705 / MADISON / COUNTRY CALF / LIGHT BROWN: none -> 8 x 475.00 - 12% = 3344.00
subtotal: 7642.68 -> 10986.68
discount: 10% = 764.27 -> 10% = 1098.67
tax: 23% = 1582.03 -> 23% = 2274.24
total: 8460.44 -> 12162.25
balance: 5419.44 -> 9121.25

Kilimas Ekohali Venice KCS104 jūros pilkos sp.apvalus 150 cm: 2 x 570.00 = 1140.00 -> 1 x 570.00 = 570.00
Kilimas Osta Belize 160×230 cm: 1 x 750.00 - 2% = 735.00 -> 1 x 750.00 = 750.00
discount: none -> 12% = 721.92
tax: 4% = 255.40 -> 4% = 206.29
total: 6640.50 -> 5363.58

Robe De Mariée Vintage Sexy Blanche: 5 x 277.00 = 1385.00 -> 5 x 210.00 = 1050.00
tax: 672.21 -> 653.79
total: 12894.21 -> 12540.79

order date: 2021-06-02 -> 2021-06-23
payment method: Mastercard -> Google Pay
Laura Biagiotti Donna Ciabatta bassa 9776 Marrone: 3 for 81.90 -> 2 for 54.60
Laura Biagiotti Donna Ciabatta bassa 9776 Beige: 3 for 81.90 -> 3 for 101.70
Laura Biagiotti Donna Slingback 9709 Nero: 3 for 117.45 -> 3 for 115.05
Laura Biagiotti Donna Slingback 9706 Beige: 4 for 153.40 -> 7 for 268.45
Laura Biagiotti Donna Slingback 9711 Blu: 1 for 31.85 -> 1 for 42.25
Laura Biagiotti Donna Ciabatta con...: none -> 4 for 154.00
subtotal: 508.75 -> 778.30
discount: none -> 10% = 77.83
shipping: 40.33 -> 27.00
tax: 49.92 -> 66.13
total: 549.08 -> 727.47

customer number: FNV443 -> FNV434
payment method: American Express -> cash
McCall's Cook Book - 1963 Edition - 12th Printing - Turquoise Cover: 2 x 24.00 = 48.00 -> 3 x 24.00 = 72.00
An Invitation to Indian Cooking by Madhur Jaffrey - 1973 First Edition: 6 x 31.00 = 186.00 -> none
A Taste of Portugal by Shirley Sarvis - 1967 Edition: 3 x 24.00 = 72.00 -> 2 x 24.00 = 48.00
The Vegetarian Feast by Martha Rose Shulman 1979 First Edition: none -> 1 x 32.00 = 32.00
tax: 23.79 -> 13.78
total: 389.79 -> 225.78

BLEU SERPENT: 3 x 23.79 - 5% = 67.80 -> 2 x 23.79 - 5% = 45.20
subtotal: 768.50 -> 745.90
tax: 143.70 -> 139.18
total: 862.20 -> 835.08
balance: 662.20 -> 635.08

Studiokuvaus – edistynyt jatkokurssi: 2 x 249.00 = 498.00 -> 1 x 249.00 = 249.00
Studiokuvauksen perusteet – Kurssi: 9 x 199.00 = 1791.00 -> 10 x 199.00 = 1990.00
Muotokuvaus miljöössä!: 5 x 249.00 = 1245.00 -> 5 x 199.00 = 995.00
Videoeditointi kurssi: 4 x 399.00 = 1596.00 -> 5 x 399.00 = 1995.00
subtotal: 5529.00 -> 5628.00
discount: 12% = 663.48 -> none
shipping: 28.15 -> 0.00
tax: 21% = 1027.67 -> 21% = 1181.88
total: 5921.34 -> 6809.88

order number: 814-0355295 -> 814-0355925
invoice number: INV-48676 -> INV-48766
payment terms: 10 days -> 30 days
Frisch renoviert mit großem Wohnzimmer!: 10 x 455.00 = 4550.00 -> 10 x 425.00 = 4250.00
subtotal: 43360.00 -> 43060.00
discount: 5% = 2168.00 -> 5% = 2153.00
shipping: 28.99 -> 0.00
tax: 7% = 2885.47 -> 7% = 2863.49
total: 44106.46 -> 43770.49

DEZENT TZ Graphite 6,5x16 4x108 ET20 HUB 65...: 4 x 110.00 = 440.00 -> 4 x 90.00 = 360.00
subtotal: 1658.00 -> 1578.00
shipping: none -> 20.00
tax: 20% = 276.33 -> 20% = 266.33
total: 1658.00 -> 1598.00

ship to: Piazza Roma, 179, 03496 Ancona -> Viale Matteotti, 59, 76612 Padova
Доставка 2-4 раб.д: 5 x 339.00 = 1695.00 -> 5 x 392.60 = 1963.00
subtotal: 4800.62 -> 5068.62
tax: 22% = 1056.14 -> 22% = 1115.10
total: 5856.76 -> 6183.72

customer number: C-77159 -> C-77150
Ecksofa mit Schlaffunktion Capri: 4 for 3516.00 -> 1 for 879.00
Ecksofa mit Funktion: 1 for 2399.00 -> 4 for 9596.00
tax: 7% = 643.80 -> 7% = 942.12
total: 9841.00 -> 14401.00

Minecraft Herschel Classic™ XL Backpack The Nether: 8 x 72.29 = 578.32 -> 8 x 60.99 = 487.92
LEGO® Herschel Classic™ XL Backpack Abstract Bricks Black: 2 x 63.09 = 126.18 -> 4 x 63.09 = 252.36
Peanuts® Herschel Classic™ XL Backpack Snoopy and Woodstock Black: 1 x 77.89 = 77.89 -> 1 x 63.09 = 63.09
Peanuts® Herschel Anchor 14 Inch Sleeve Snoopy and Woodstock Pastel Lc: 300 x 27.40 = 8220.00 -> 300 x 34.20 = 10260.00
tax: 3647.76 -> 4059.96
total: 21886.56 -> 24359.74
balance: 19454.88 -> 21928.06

---*---

Retype each record. Keep every character as it is.

- **Your solution**
705 / MADISON / COUNTRY CALF / LIGHT BROWN: none -> 8 x 475.00 - 12% = 3344.00
subtotal: 7642.68 -> 10986.68
discount: 10% = 764.27 -> 10% = 1098.67
tax: 23% = 1582.03 -> 23% = 2274.24
total: 8460.44 -> 12162.25
balance: 5419.44 -> 9121.25

Kilimas Ekohali Venice KCS104 jūros pilkos sp.apvalus 150 cm: 2 x 570.00 = 1140.00 -> 1 x 570.00 = 570.00
Kilimas Osta Belize 160×230 cm: 1 x 750.00 - 2% = 735.00 -> 1 x 750.00 = 750.00
discount: none -> 12% = 721.92
tax: 4% = 255.40 -> 4% = 206.29
total: 6640.50 -> 5363.58

Robe De Mariée Vintage Sexy Blanche: 5 x 277.00 = 1385.00 -> 5 x 210.00 = 1050.00
tax: 672.21 -> 653.79
total: 12894.21 -> 12540.79

order date: 2021-06-02 -> 2021-06-23
payment method: Mastercard -> Google Pay
Laura Biagiotti Donna Ciabatta bassa 9776 Marrone: 3 for 81.90 -> 2 for 54.60
Laura Biagiotti Donna Ciabatta bassa 9776 Beige: 3 for 81.90 -> 3 for 101.70
Laura Biagiotti Donna Slingback 9709 Nero: 3 for 117.45 -> 3 for 115.05
Laura Biagiotti Donna Slingback 9706 Beige: 4 for 153.40 -> 7 for 268.45
Laura Biagiotti Donna Slingback 9711 Blu: 1 for 31.85 -> 1 for 42.25
Laura Biagiotti Donna Ciabatta con...: none -> 4 for 154.00
subtotal: 508.75 -> 778.30
discount: none -> 10% = 77.83
shipping: 40.33 -> 27.00
tax: 49.92 -> 66.13
total: 549.08 -> 727.47

customer number: FNV443 -> FNV434
payment method: American Express -> cash
McCall's Cook Book - 1963 Edition - 12th Printing - Turquoise Cover: 2 x 24.00 = 48.00 -> 3 x 24.00 = 72.00
An Invitation to Indian Cooking by Madhur Jaffrey - 1973 First Edition: 6 x 31.00 = 186.00 -> none
A Taste of Portugal by Shirley Sarvis - 1967 Edition: 3 x 24.00 = 72.00 -> 2 x 24.00 = 48.00
The Vegetarian Feast by Martha Rose Shulman 1979 First Edition: none -> 1 x 32.00 = 32.00
tax: 23.79 -> 13.78
total: 389.79 -> 225.78

BLEU SERPENT: 3 x 23.79 - 5% = 67.80 -> 2 x 23.79 - 5% = 45.20
subtotal: 768.50 -> 745.90
tax: 143.70 -> 139.18
total: 862.20 -> 835.08
balance: 662.20 -> 635.08

Studiokuvaus – edistynyt jatkokurssi: 2 x 249.00 = 498.00 -> 1 x 249.00 = 249.00
Studiokuvauksen perusteet – Kurssi: 9 x 199.00 = 1791.00 -> 10 x 199.00 = 1990.00
Muotokuvaus miljöössä!: 5 x 249.00 = 1245.00 -> 5 x 199.00 = 995.00
Videoeditointi kurssi: 4 x 399.00 = 1596.00 -> 5 x 399.00 = 1995.00
subtotal: 5529.00 -> 5628.00
discount: 12% = 663.48 -> none
shipping: 28.15 -> 0.00
tax: 21% = 1027.67 -> 21% = 1181.88
total: 5921.34 -> 6809.88

order number: 814-0355295 -> 814-0355925
invoice number: INV-48676 -> INV-48766
payment terms: 10 days -> 30 days
Frisch renoviert mit großem Wohnzimmer!: 10 x 455.00 = 4550.00 -> 10 x 425.00 = 4250.00
subtotal: 43360.00 -> 43060.00
discount: 5% = 2168.00 -> 5% = 2153.00
shipping: 28.99 -> 0.00
tax: 7% = 2885.47 -> 7% = 2863.49
total: 44106.46 -> 43770.49

DEZENT TZ Graphite 6,5x16 4x108 ET20 HUB 65...: 4 x 110.00 = 440.00 -> 4 x 90.00 = 360.00
subtotal: 1658.00 -> 1578.00
shipping: none -> 20.00
tax: 20% = 276.33 -> 20% = 266.33
total: 1658.00 -> 1598.00

ship to: Piazza Roma, 179, 03496 Ancona -> Viale Matteotti, 59, 76612 Padova
Доставка 2-4 раб.д: 5 x 339.00 = 1695.00 -> 5 x 392.60 = 1963.00
subtotal: 4800.62 -> 5068.62
tax: 22% = 1056.14 -> 22% = 1115.10
total: 5856.76 -> 6183.72

customer number: C-77159 -> C-77150
Ecksofa mit Schlaffunktion Capri: 4 for 3516.00 -> 1 for 879.00
Ecksofa mit Funktion: 1 for 2399.00 -> 4 for 9596.00
tax: 7% = 643.80 -> 7% = 942.12
total: 9841.00 -> 14401.00

Minecraft Herschel Classic™ XL Backpack The Nether: 8 x 72.29 = 578.32 -> 8 x 60.99 = 487.92
LEGO® Herschel Classic™ XL Backpack Abstract Bricks Black: 2 x 63.09 = 126.18 -> 4 x 63.09 = 252.36
Peanuts® Herschel Classic™ XL Backpack Snoopy and Woodstock Black: 1 x 77.89 = 77.89 -> 1 x 63.09 = 63.09
Peanuts® Herschel Anchor 14 Inch Sleeve Snoopy and Woodstock Pastel Lc: 300 x 27.40 = 8220.00 -> 300 x 34.20 = 10260.00
tax: 3647.76 -> 4059.96
total: 21886.56 -> 24359.74
balance: 19454.88 -> 21928.06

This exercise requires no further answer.